«Substanz der Marke ist zurück»

Seat-Chef Jürgen Stackmann

«Substanz der Marke ist zurück»
Jürgen Stackmann ist noch bis Ende Oktober Seat-Chef. © Seat

Jürgen Stackmann ist noch bis Ende Oktober Chef von Seat, bevor er am 1. November sein neues Amt als VW-Vertriebsvorstand antritt. Im Interview mit der Autogazette spricht der Manager über den Abgasskandal, den Weg in die Profitabilität und Wachstumsziele.

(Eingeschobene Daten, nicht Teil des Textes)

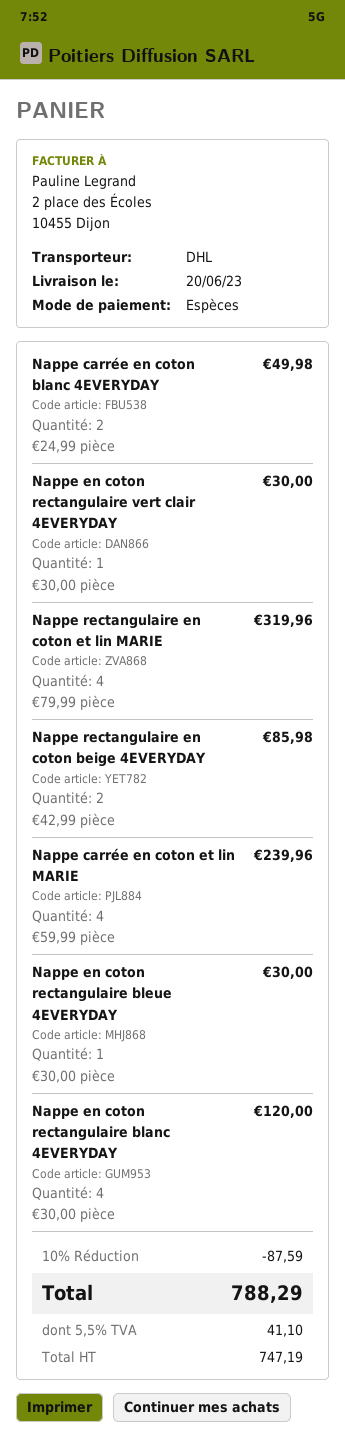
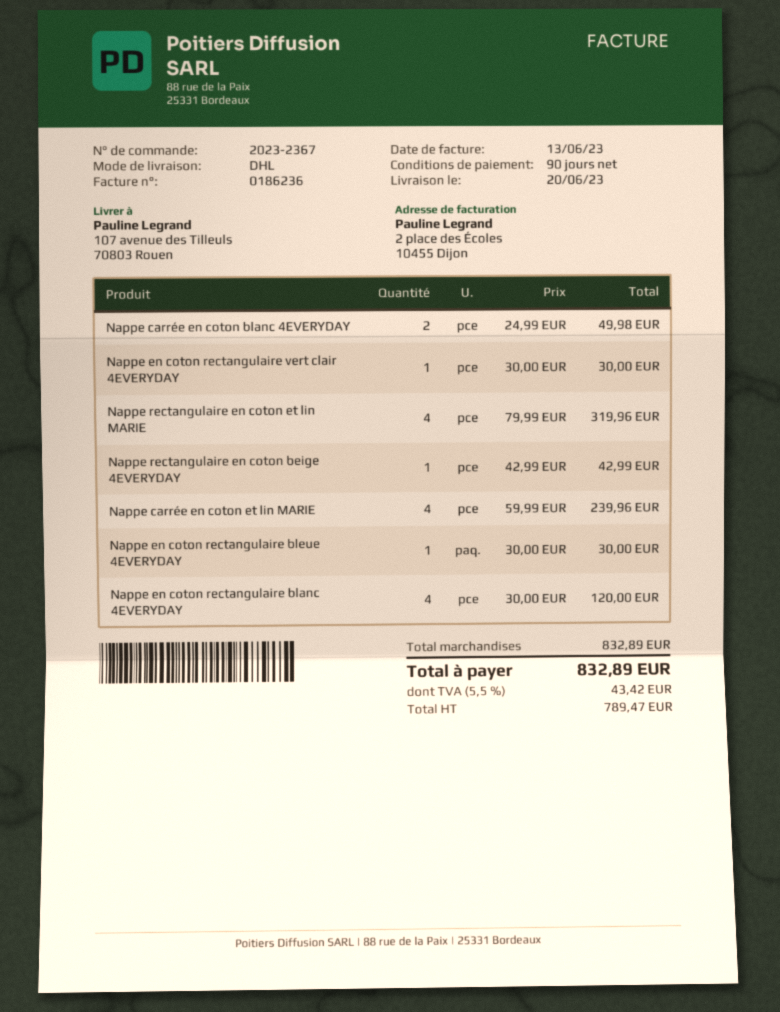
Nappe rectangulaire en coton beige 4EVERYDAY: 2 x 42.99 = 85.98 -> 1 x 42.99 = 42.99
discount: 10% = 87.59 -> none
net: 747.19 -> 789.47
tax: 5.5% = 41.10 -> 5.5% = 43.42
total: 788.29 -> 832.89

Seat-Chef Jürgen Stackmann zeigt sich zuversichtlich, dass die geplanten Investitionen bei der spanischen Marke von 3,3 Milliarden Euro bis 2019 für Forschung, neue Modelle und den Ausbau der Produktion trotz des angekündigten Sparkurses in Folge des Abgasskandals bei Volkswagen für die spanische Marke wie geplant fließen werden.

«Ich gehe davon aus, dass der VW-Vorstandsvorsitzende Matthias Müller und der spanische Industrieminister José Manuel Soria die starken, leistungsfähigen spanischen Standorte mit ihren gut ausgebildeten Mitarbeitern als wichtiges Element im weltweiten Produktionsverbund des Konzerns ansehen», sagte Stackmann im Interview mit der Autogazette. Der spanische Industrieminister Soria hatte vor zwei Wochen nach einem Treffen mit Müller mitgeteilt, dass VW an seinen Milliarden-Investitionen festhalte.

Keine Auswirkungen auf Wachstumskurs

Diese Investition in die Marke Seat würde beweisen, «dass der Weg, den wir die vergangenen drei Jahre eingeschlagen haben, der erkennbar richtige ist. Das ist auf Zustimmung beim Konzern gestoßen», sagte Stackmann, der am 1. November sein neues Amt als VW-Vertriebsvorstand antreten wird. «Die Marke entwickelt sich prima, sie entwickelt sich geradlinig und nachhaltig. Wir sehen, dass wir im dritten Jahr in Folge wachsen und das auch in unserer Kernregion Europa», sagte der Manager.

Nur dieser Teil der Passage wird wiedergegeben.